### Airspeed vs GPS speed

After de-briefing my flight today with almost no wind,  I did some comparison between AirSpeed and GPS speed (I added airspeed to my logs).
The difference is massive and explains some of the behavior that I have seen.
It looks like I have to change the AIRSPEED_RATIO to 0.7-0.8 to have closer speeds, which does not make send (should be 2/volumetric density of air (1.2/1.3) = 1.5/1.6.
My pitot is parrellel to the ground but the plane (skywalker) may have a bit of tail down attitude. Would it be due to this and I need to change the position of my pitot tubes ?

#### Replies

• Developer
@Flick - I agree that a curve from measured data is the most accurate. It is not something we want to implement though, as we are trying to get the code to work well with as little user interaction as possible. However, if you want to insert that functionality in your own code I think it is the most accurate approach.
• Developer
Matthias - I missed your post on the 23rd.

The range on the two sensors is different, but the sensitivity is the same, and is what matters.
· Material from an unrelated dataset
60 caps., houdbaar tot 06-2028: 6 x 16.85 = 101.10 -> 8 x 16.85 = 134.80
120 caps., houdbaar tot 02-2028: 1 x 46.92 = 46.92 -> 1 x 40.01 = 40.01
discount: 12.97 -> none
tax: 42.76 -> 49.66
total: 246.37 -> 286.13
We use the same constant for both sensors.

Past changes probably came from changes to the ADC. We are using 2 more bits here than we did on the previous hardware.
• Developer
@Mark
That is the reason that pilots fly by calibrated versus true airspeed. When you fly at higher altitudes where the air is less dense and you maintain the same calibrated airspeed you had at lower altitude the wing is flying at the same angle of attack.... Stall speed remains at the same calibrated airspeed.....
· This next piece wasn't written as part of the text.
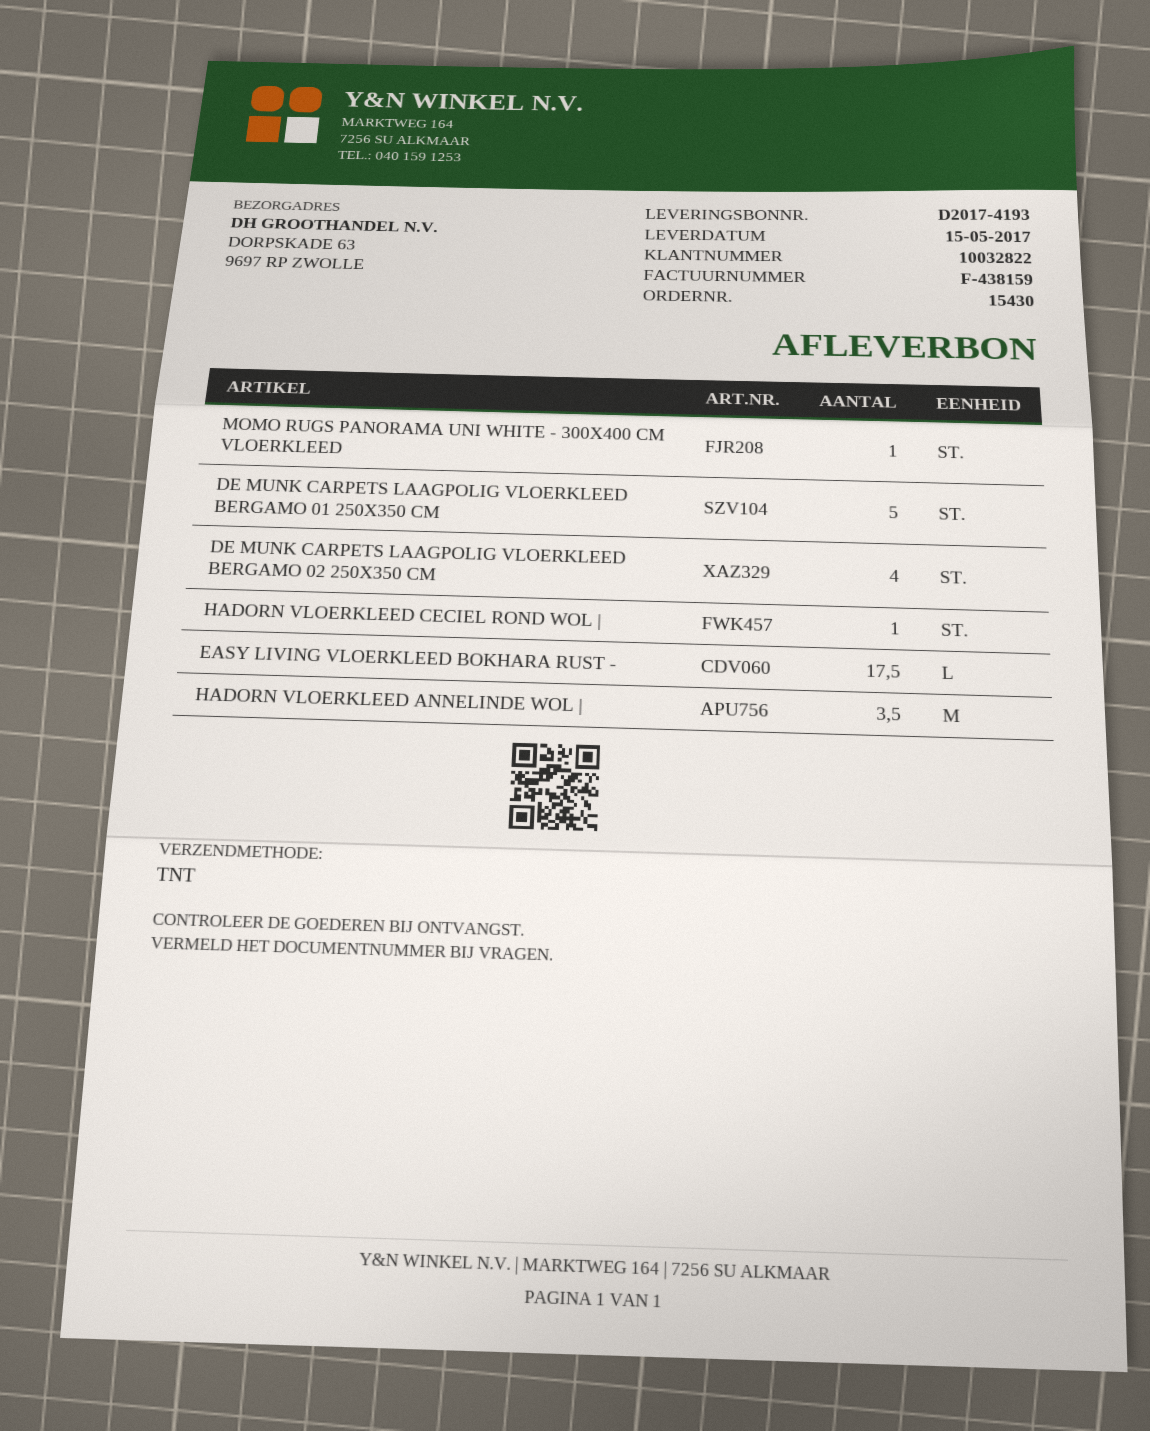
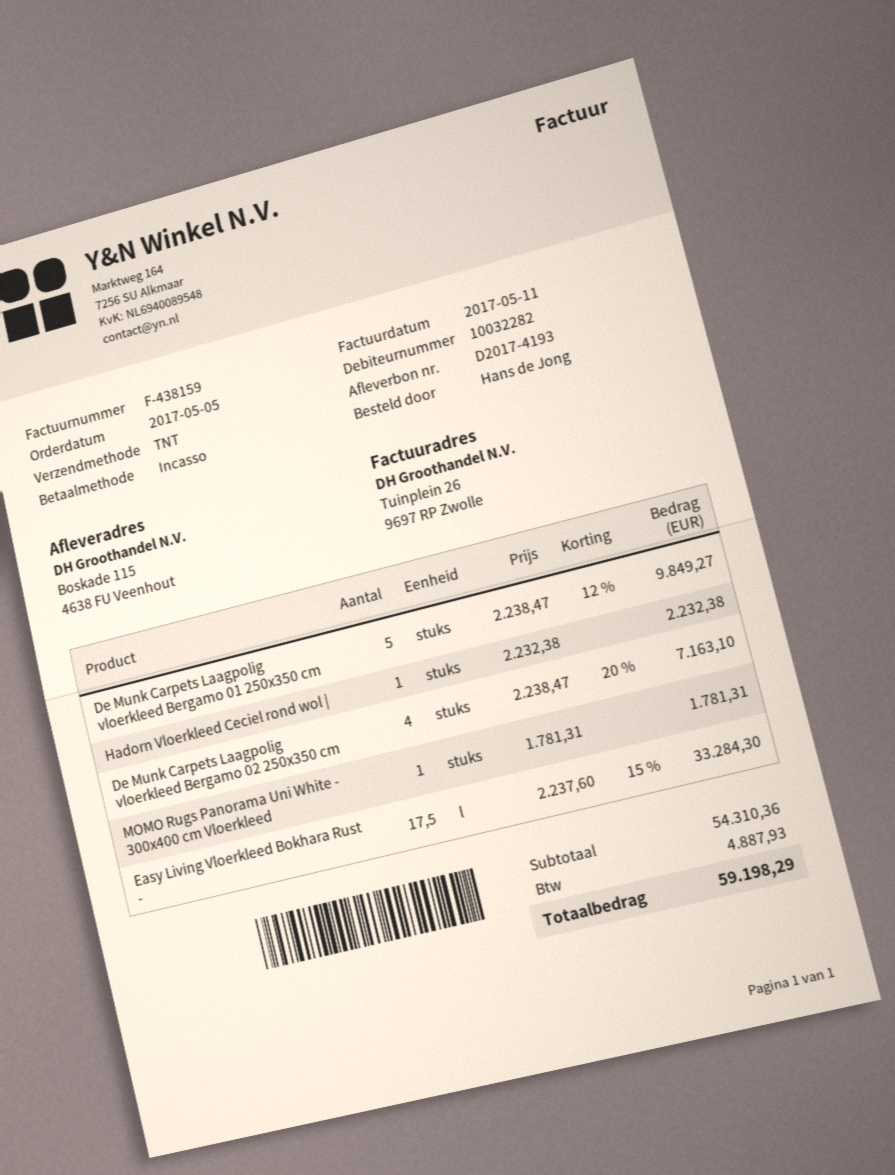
customer number: 10032822 -> 10032282
ship to: DORPSKADE 63, 9697 RP ZWOLLE -> Boskade 115, 4638 FU Veenhout
HADORN VLOERKLEED ANNELINDE WOL |: 3.5 -> none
For ArduPilot, if we were to flying significantly higher than 400' then the place that changes in density would be most interesting is in our barometric altimeter calculation. We assume a certain pressure profile with altitude based on standard atmospheric temperature lapse rates. However it is rare that the temperature profile matches this ideal.
• The problem probably is not the dinalmyc pressure but the static, where is the atmospheric pressure taken? inside the aircraft just a simple opening can make the internal pressure raise and make a static port is really tricky at that size.
for this reason I use a curve in my pitot reading that takes in account all the error of ports postions.
• I don't see any measure of air temperature. I know from calculations I made for bike riders (bikepower.c) that temp makes a BIG difference on air density and the force it applies at speed.

From my program:

Force of air resistance
F_a = A2 * (V + H)^2 + A1 * (V + H)

From W&W p85ff, air resistance coefficient C_a
C_a = F_a / (dynamic_pressure_of_air * frontal_area)

Where F_a is force of air resistance. At bicycling speeds:
dynamic_pressure_of_air = air_density * (V + H)^2 / 2

where V + H is the relative air velocity.

So...
F_a = C_a * air_density * frontal_area * (V + H)^2 / 2

p90 suggests that the Reynolds number is in the ballpark of
200000, so there may be some advantage to wearing rough,
rather than smooth clothing.

air_density is 1.2047 kg/m^3 at 20^C = 68^F.
p91 suggests that roughly, C_a = 0.9 for a bicycle and rider.

F_a = (0.9 * 1.2047 / 2) * frontal_area * (V + H)^2
= 0.54 * frontal_area * (V + H)^2

This doesn't directly apply. But you can see how much temp changes things here. http://bikecalculator.com/veloUS.html
• Developer
Matthias,

I have tested with the value in the code and it worked VERY well for me in the range from 10 to 20 m/s. Much closer than your results with the modified value.

What sensor are you using?

Also know that we are using a simplified equation, which will only provide reasonable results over a relatively small range of airspeeds. I get good results between about 8 and 18 m/s. At lower speeds the equation will under-report the value and at higher speeds it will over-report the value. If your nominal speed is in a higher range then adjusting the value is a good way to compensate.

We use the simplified equation as the more correct equation requires significantly more computation time. You can find it and experiment with it if you like. Look for a term raised to the 2/7 (or maybe it was 7/2 power) inside the square root. That is the one.
• your tail down attitude will only affect your flight attitude , but not your pitot. You will experiment something like the plane will always go down, but nothing to worry about, if the case is that the tail is glued and the position cant be fixed, just adjust the elevator trim to correct it. Once you correct it on the air, turn on the plane on the ground and radio, measure the angle of correction applied with the trim on the radio, turn back your trim to zero and try to apply the angle given but by adjusting the elevator pushrod. Remember always fly your airplane with trims on zero... you never know when you will reaaly need them, so you wanna make shure you have full to both sides.
Other thing is that you should check the plane balance since this could be another reason of your tail down attitude...it could be tail heavy... Your model instructions should tell where to locate de CG on the wing!
Good Luck
• Developer
Matthias - are you using the latest code from the repository. R1266 corrected an issue that was causing the airspeed to be off by a factor of two. From your graph above it looks like you have an earlier version of the code. Update your code and you should be OK.
• I started to say wind, but I see there was almost none. Maybe wind higher up? What altitude were you flying?

Just a thought, I'm pretty new to this so I can't help you on the programming aspect.